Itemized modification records
□ □ □

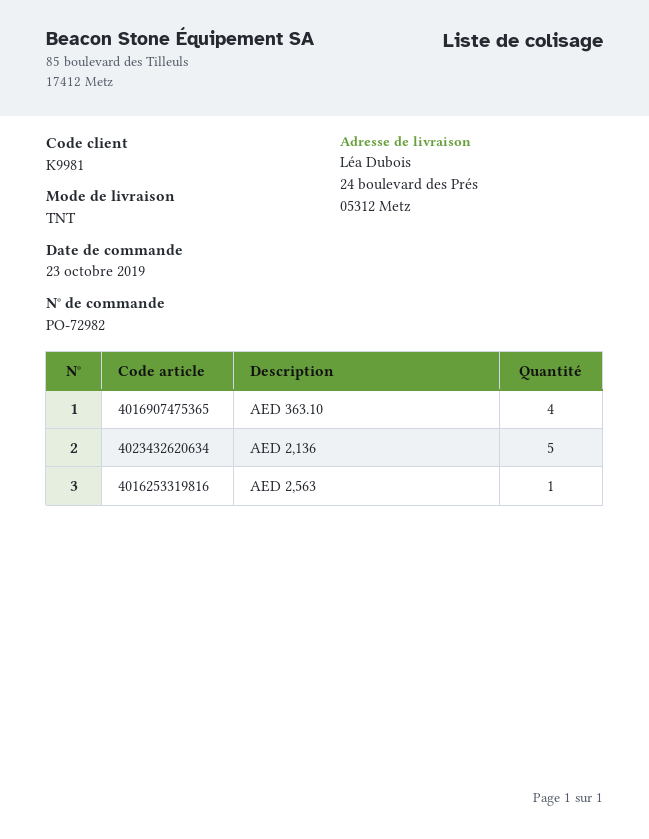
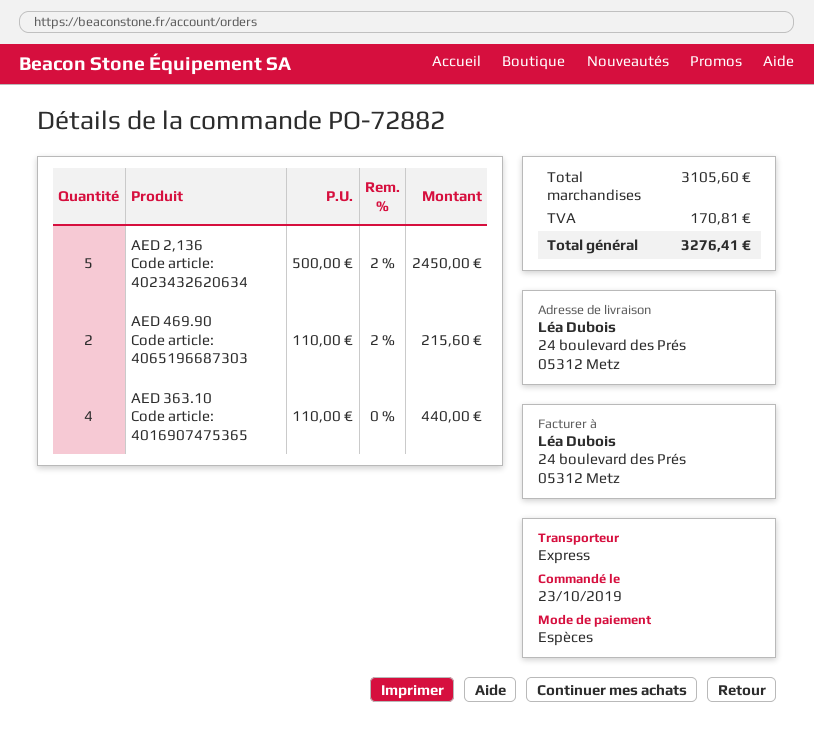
order number: PO-72982 -> PO-72882
shipping method: TNT -> express
AED 2,563: 1 -> none
AED 469.90: none -> 2

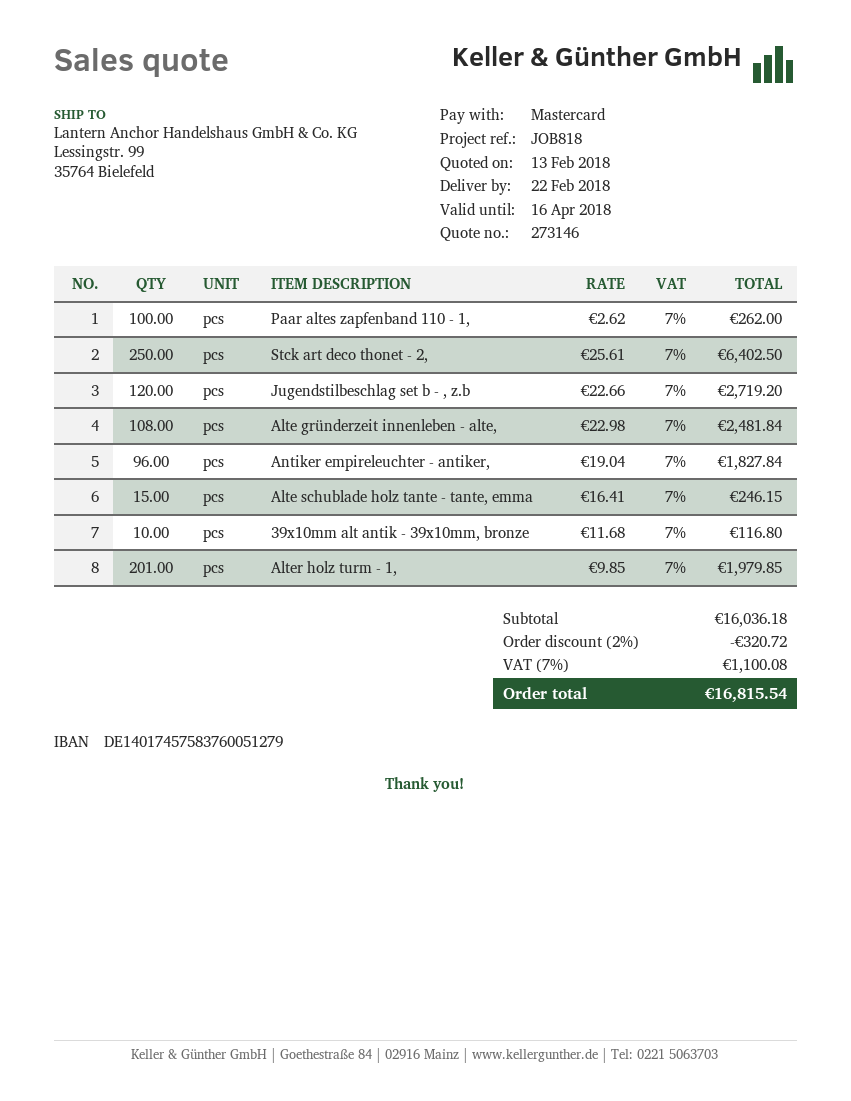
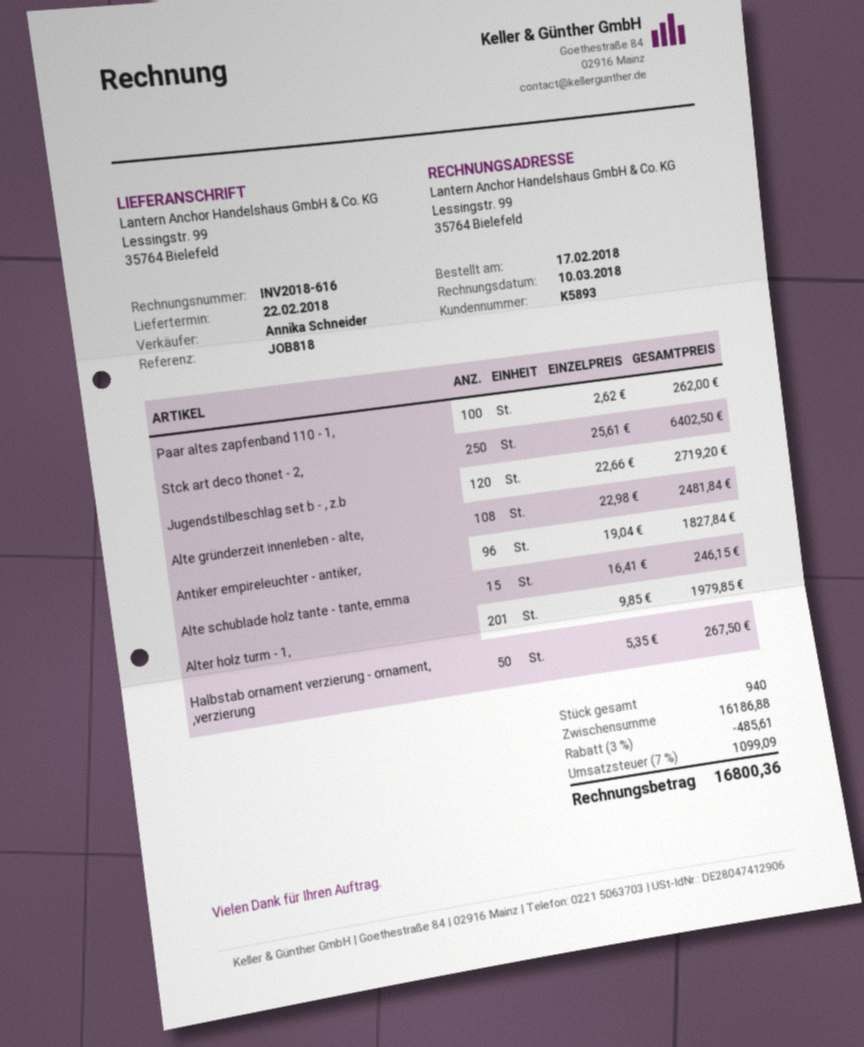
39x10mm alt antik - 39x10mm, bronze: 10 x 11.68 = 116.80 -> none
Halbstab ornament verzierung - ornament, ,verzierung: none -> 50 x 5.35 = 267.50
subtotal: 16036.18 -> 16186.88
discount: 2% = 320.72 -> 3% = 485.61
tax: 7% = 1100.08 -> 7% = 1099.09
total: 16815.54 -> 16800.36

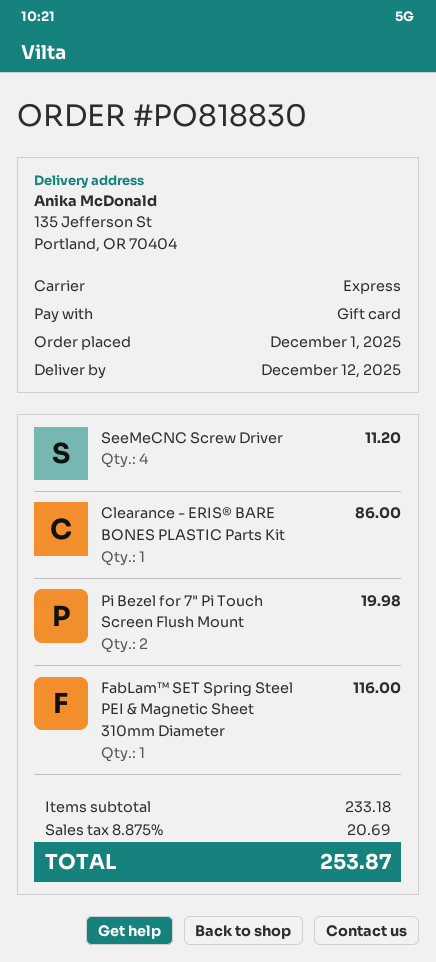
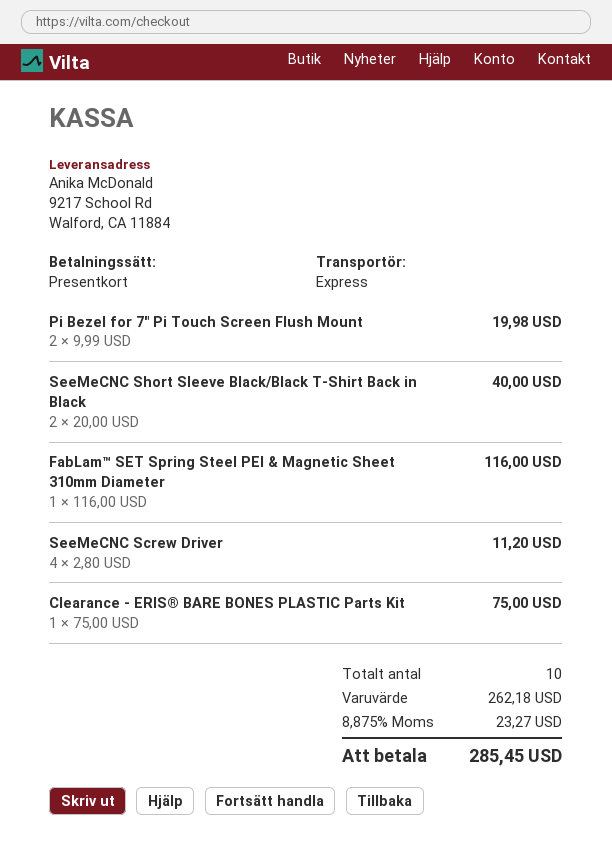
ship to: 135 Jefferson St, Portland, OR 70404 -> 9217 School Rd, Walford, CA 11884
Clearance - ERIS® BARE BONES PLASTIC Parts Kit: 1 for 86.00 -> 1 for 75.00
SeeMeCNC Short Sleeve Black/Black T-Shirt Back in Black: none -> 2 for 40.00
subtotal: 233.18 -> 262.18
tax: 8.875% = 20.69 -> 8.875% = 23.27
total: 253.87 -> 285.45

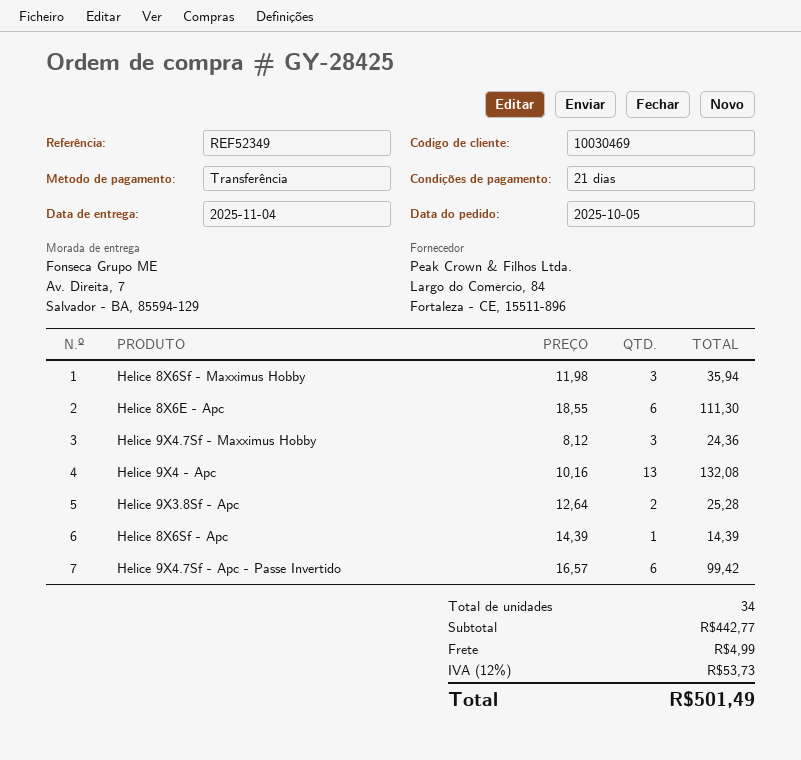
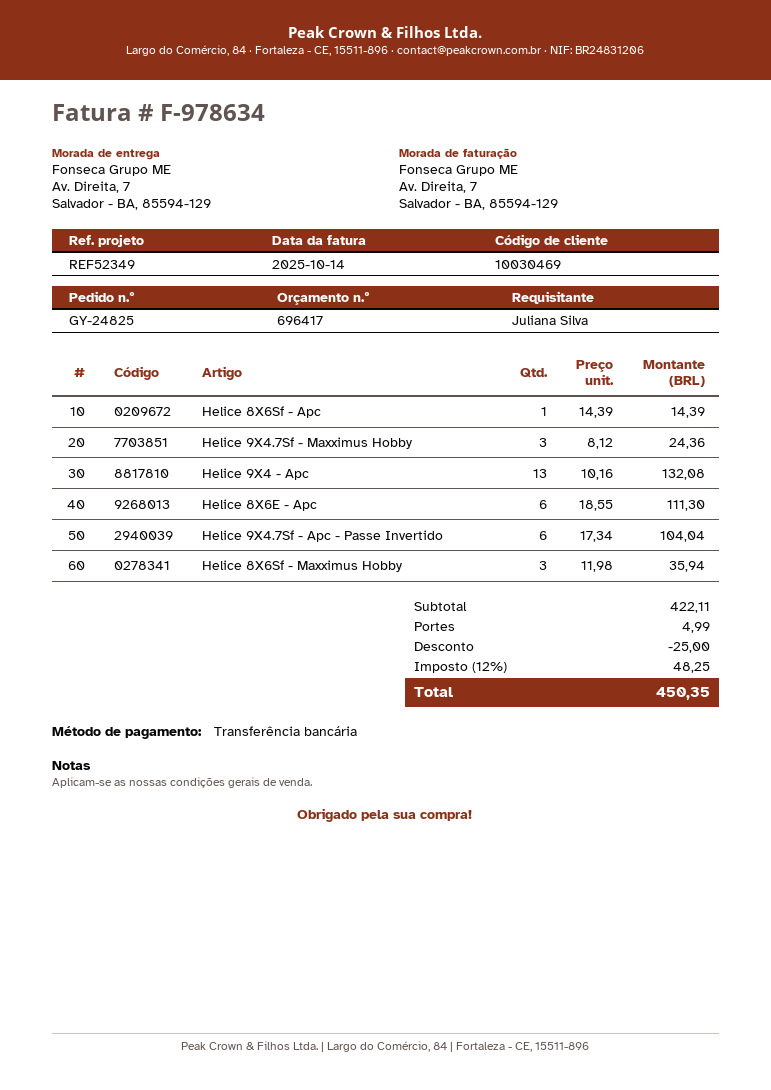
order number: GY-28425 -> GY-24825
Helice 9X3.8Sf - Apc: 2 x 12.64 = 25.28 -> none
Helice 9X4.7Sf - Apc - Passe Invertido: 6 x 16.57 = 99.42 -> 6 x 17.34 = 104.04
subtotal: 442.77 -> 422.11
discount: none -> 25.00
tax: 12% = 53.73 -> 12% = 48.25
total: 501.49 -> 450.35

□ □ □

Only lines belong in the copy, not pictures: write out exactly the lines of the records from the first through the one holding "Halbstab ornament verzierung".

## [SOLUTION TO THIS TASK]
order number: PO-72982 -> PO-72882
shipping method: TNT -> express
AED 2,563: 1 -> none
AED 469.90: none -> 2

39x10mm alt antik - 39x10mm, bronze: 10 x 11.68 = 116.80 -> none
Halbstab ornament verzierung - ornament, ,verzierung: none -> 50 x 5.35 = 267.50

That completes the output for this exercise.